Apple is not the worst of the bunch. You have nothing to qualify that
statement other than a hand-waving gesture.

The undisputed #1 king of patent trolls is former Microsoft CTO Nathan
Myhrvold's company Intellectual Ventures and its various holding companies
that sue anyone and _everyone_ with patents that contain no technology but do
contain lots of language that's very lawsuit friendly as the claims are
sweepingly broad. Recently they tried to sue a large number of small
developers that were using "in app purchasing" technology.

Number two is Microsoft who is extorting upwards of $15 per Android phone sold
from a number of vendors as part of their "fair licensing" program even though
zero Microsoft code is used in those phones.

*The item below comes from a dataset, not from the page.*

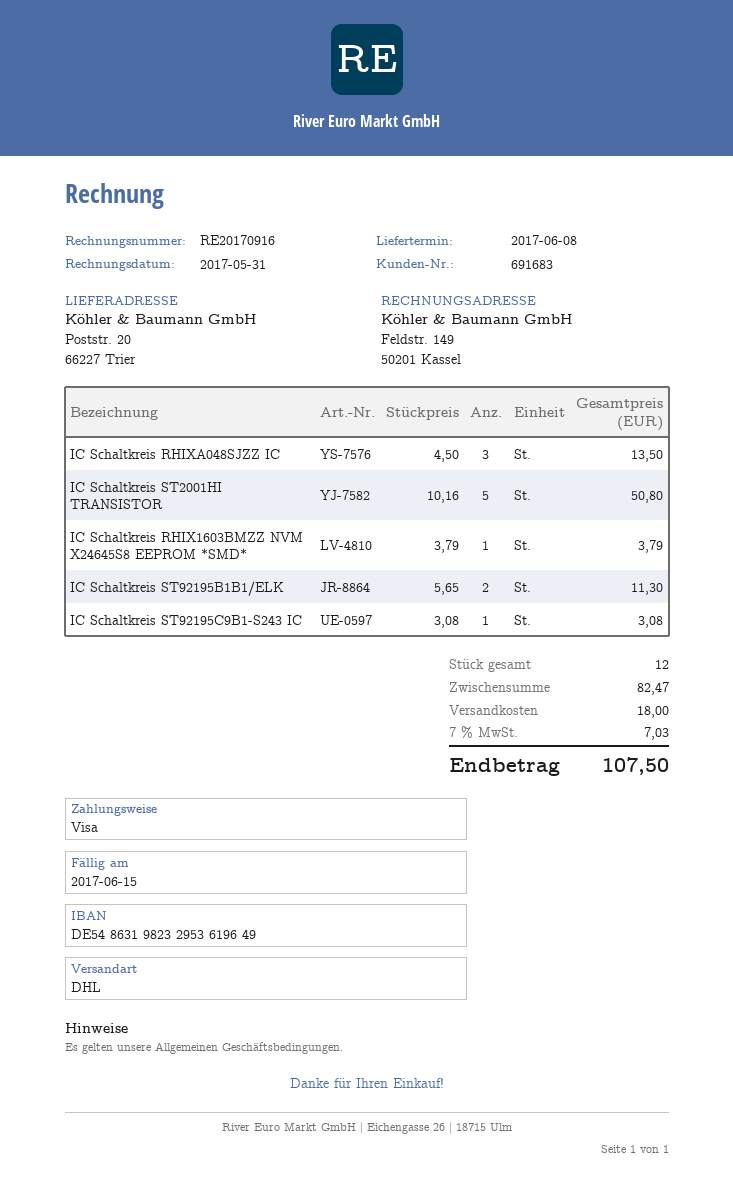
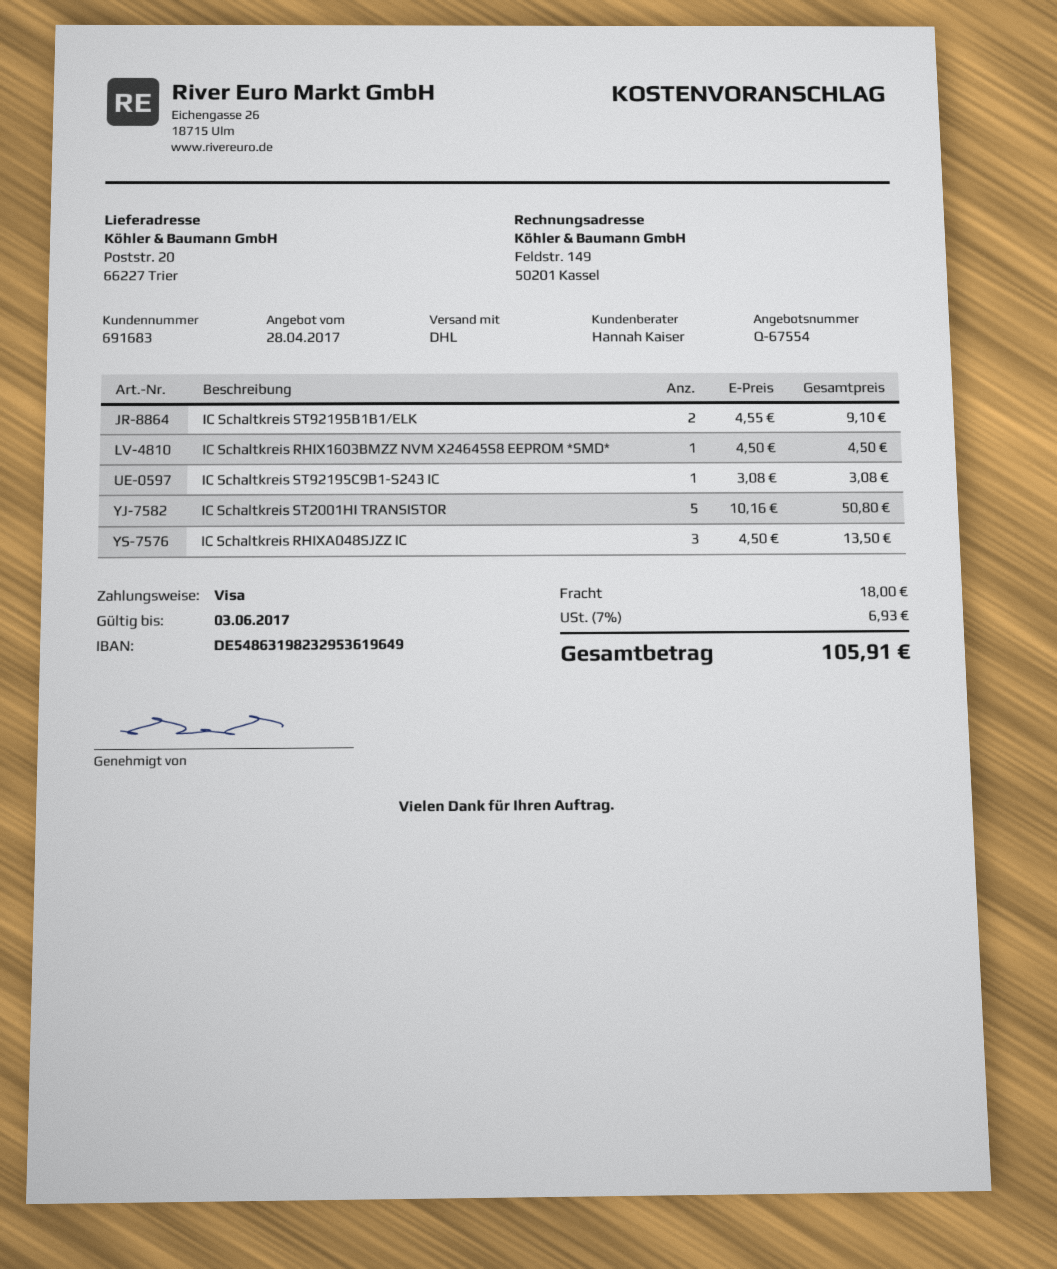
IC Schaltkreis RHIX1603BMZZ NVM X24645S8 EEPROM *SMD*: 1 x 3.79 = 3.79 -> 1 x 4.50 = 4.50
IC Schaltkreis ST92195B1B1/ELK: 2 x 5.65 = 11.30 -> 2 x 4.55 = 9.10
tax: 7% = 7.03 -> 7% = 6.93
total: 107.50 -> 105.91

Number three would be Oracle if only they could get better lawyers and a more
agreeable jury.

Apple has been fighting to push back at the tide of _design_ violations put
forward by companies like Samsung and others. If you can name even one
instance of where Apple has directly sued a small company over a technology
patent I would be surprised.

You seem to have absolutely no idea what Microsoft was up to "even back in the
day" because it was far worse than anything Apple has ever done. Remember the
bait-and-switch with OS/2? The pricing scheme where DOS was $60 and the very
same DOS + Windows was $30? Where companies like Dell had to pay a license fee
on _every_ machine sold regardless of if it was sold with Windows or not? The
way they would switch up Windows to "break" other competing applications like
WordPerfect and Lotus 1-2-3?

You seem to have forgotten that it was an arms-length Microsoft deal that
enabled SCO to turn zombie and threatening hundreds if not thousands of
companies that were simply _using_ Linux, not even developing their own
software.

The reason you're completely mystified is because you haven't done any
research.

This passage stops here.